I meet John Akomfrah on the steps of the British Pavilion on the opening day of the 2024 Venice Biennale. ‘Oh it is you’ (I had been lingering around the front, waiting for our start time). He greets me warmly, and we walk together up the stairs of the pavilion, under the front-facing screens which form CANTO I part of his new work, Listening All Night To The Rain. We enter a small room, which seems so far away from the biennial queues and art world chaos that is unfolding outside, to talk.
Akomfrah is representing Britain in the 60th edition of the La Biennale di Venezia. His works are an immersive expanse of film and sound. Sixty-two screens populate the exhibition, which is split into eight installations defined by Akmofrah as ‘Cantos.’ The installations seep into one another; sound and image travel around the halls of the cavernous pavilion. Unusually, instead of bringing the audience in through the main doors, he redirects them around the back of the building, where they enter the exhibition through the basement. Akomfrah tells me,
“I thought it was really interesting that you go in from this subterranean position, and you feel like you’re in the belly of the work or the history – and you come up, but you never have to acknowledge the front, the entrance, the grandness. I’m fascinated by the unintended and being consequential, of course – if you’re a person of colour, you’re not supposed to be of any consequence, so I’m quite fascinated by being consequential. And it felt to me that, in a space so haunted by so many ghosts, so many shows, I needed to interrogate what they felt was not of consequence. And I didn’t remember anyone ever thinking of coming through the basement up. Plus – this is British culture, and usually, the basement is where these things start.”
Films of water trickle through the basement space, washing over clocks, histories, artefacts. Moving upstairs, I see larger landscapes that throb with memories of migrant communities. The exhibition mines collective stories and memories and plays them back, in loops, in swelling song, in repeated scenes and videos, a patchwork of stories layered over and over. I ask John about the responsibilities in this, what it means to hold and share collective memory (particularly from the migrant diaspora) and the importance of collective memory – how, as a community, we might input into that in order to empower a personal history that can often be easily overdrawn or overwritten.
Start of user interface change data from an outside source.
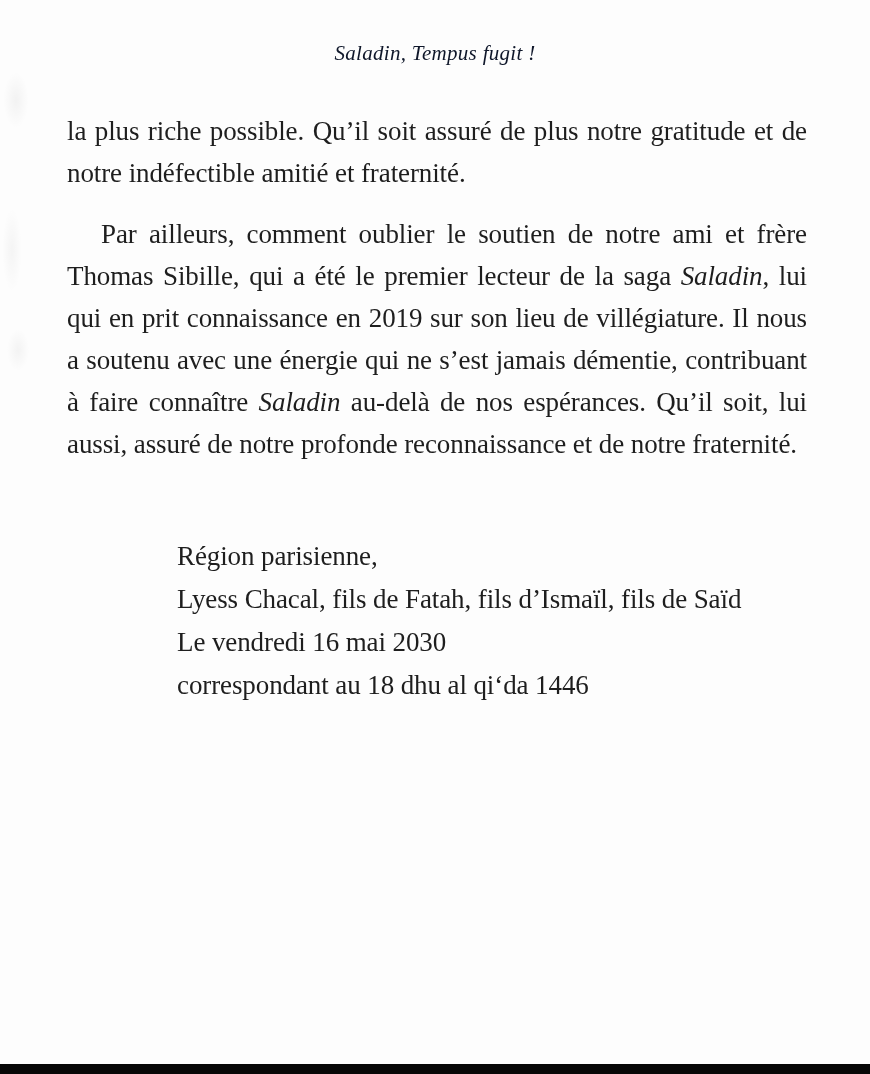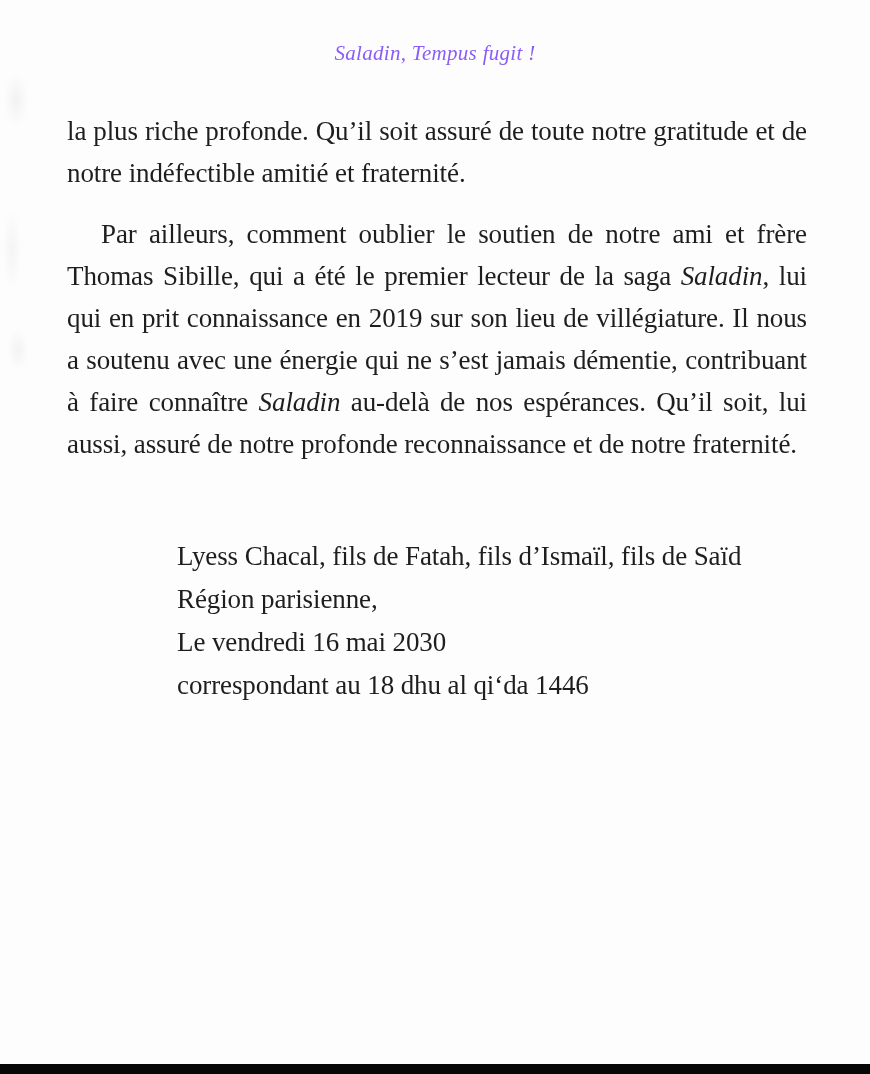"Saladin, Tempus fugit !" .running-header { color: #8b5cf6 -> #0f172a }
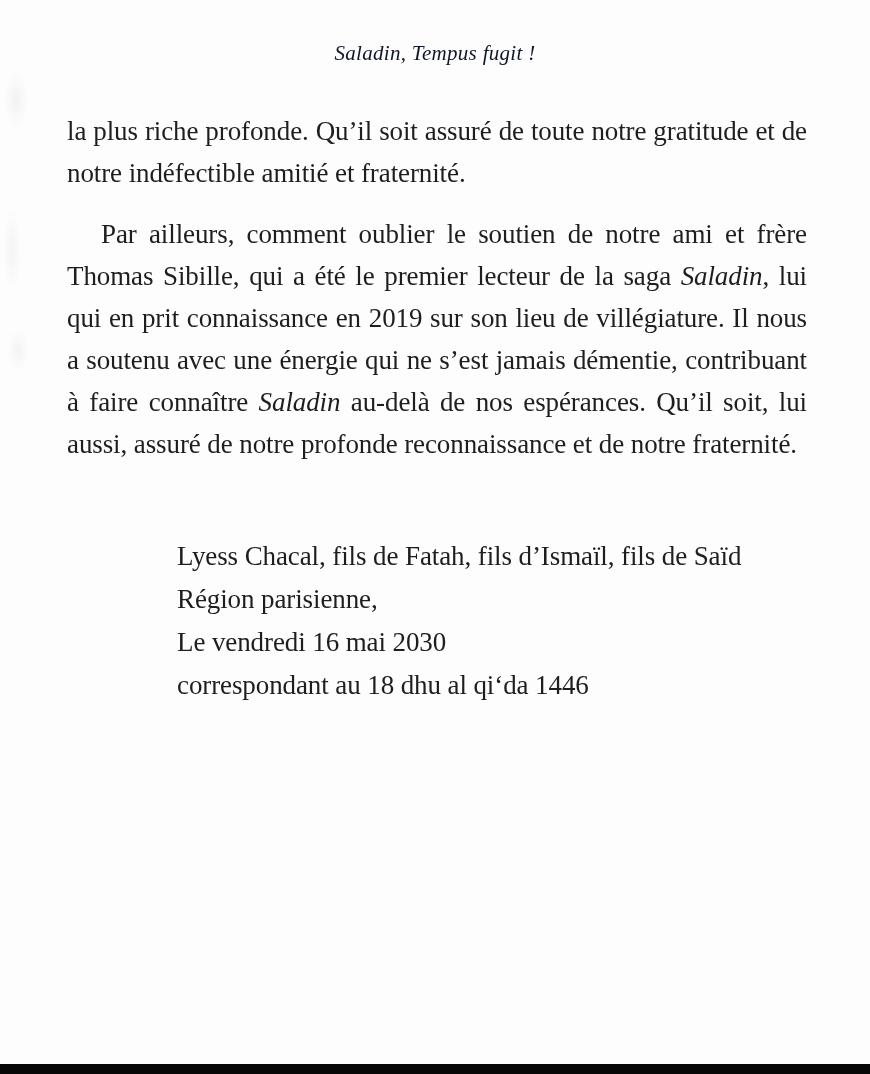"la plus riche profonde. Qu’il" span { text: profonde. Qu’il soit assuré de toute -> possible. Qu’il soit assuré de plus }
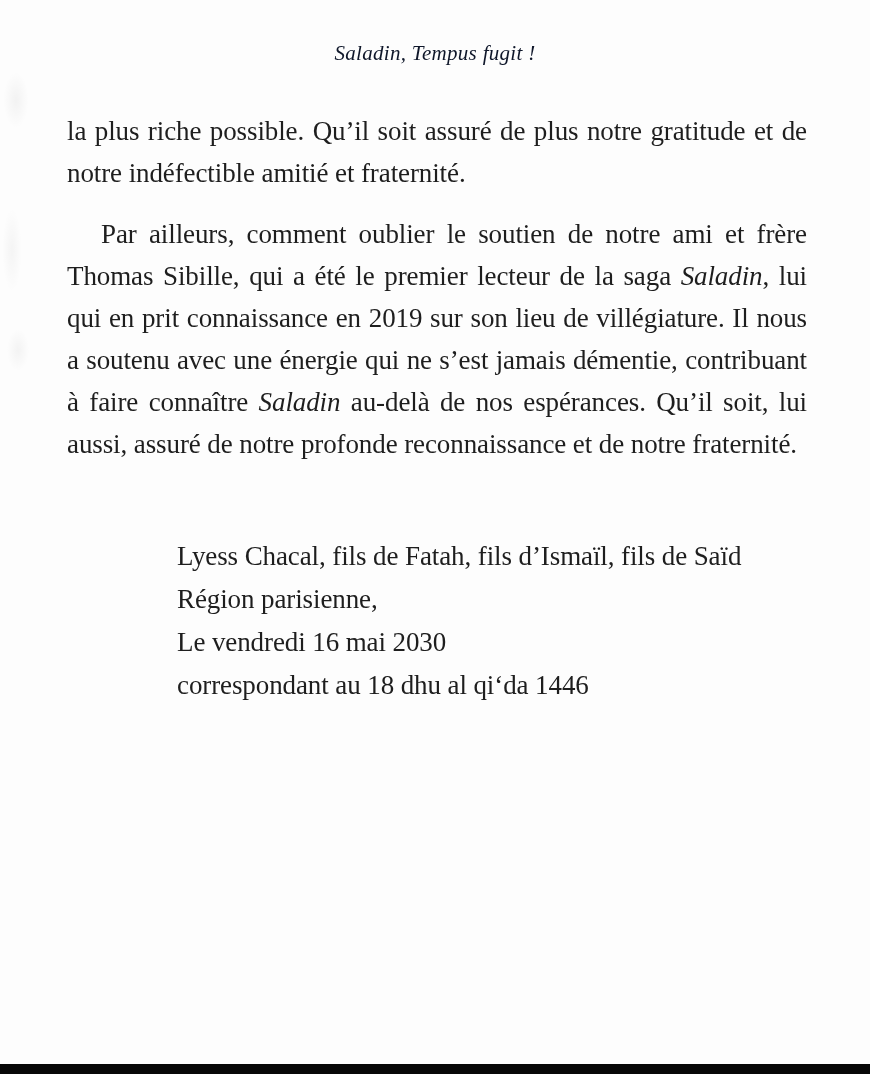"Lyess Chacal, fils de Fatah," div.signature-line { order: before "Région parisienne," -> after "Région parisienne," }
“The question of collective memory is always frowned upon by theoretical purists. But actually, when you unpack the complex ways in which people find community, identity, and agency, it seems to me that there’s some understanding of a notion of collective memory that underpins much of that. If only because it’s something that you can say we don’t want. If you’re a figure of colour or a trans figure – how do you know what you’re against, or how do you know that something’s not working for you unless there was something, some notion of collective memory which is at work? I’m interested in these phobias and anxieties and dreams and fears and how they’re formed because it’s not without foundation a lot of the time. It seems to me that they’ve become embodied forms this way… like when songform carries a collective wish.”
We move on to talking about trauma in landscape: the ways in which our experiences are held by the spaces that surround us and how, much like in the extensive film works that make up the exhibition, he collaborates with the landscape when going through the process of making work.
“I’m interested in these spaces of melancholy and spaces of trauma – I don’t know why they speak to me, but they do. They do. I find deep affinity with these spaces because I can hear them, I can hear what they’re saying, and I’m willing to listen to what they say. Most landscapes actually have voices, and they’re quite distinct, and they offer solace and advice and respite – but also commandments of how they want to be seen. Every time you make a mistake, you have to apologise and start again.”
With the interview over, I leave our small room and head back out down the stairs. I hear the sounds of the ANGA (Art Not Genocide Alliance) protest coming towards me. For a fleeting moment, amidst the art world gossip and the chatter of pleasantries, these voices of resistance against the trauma that is currently being inflicted upon Palestine become another part of the hard and forgotten histories Akomfrah has woven into the British Pavilion.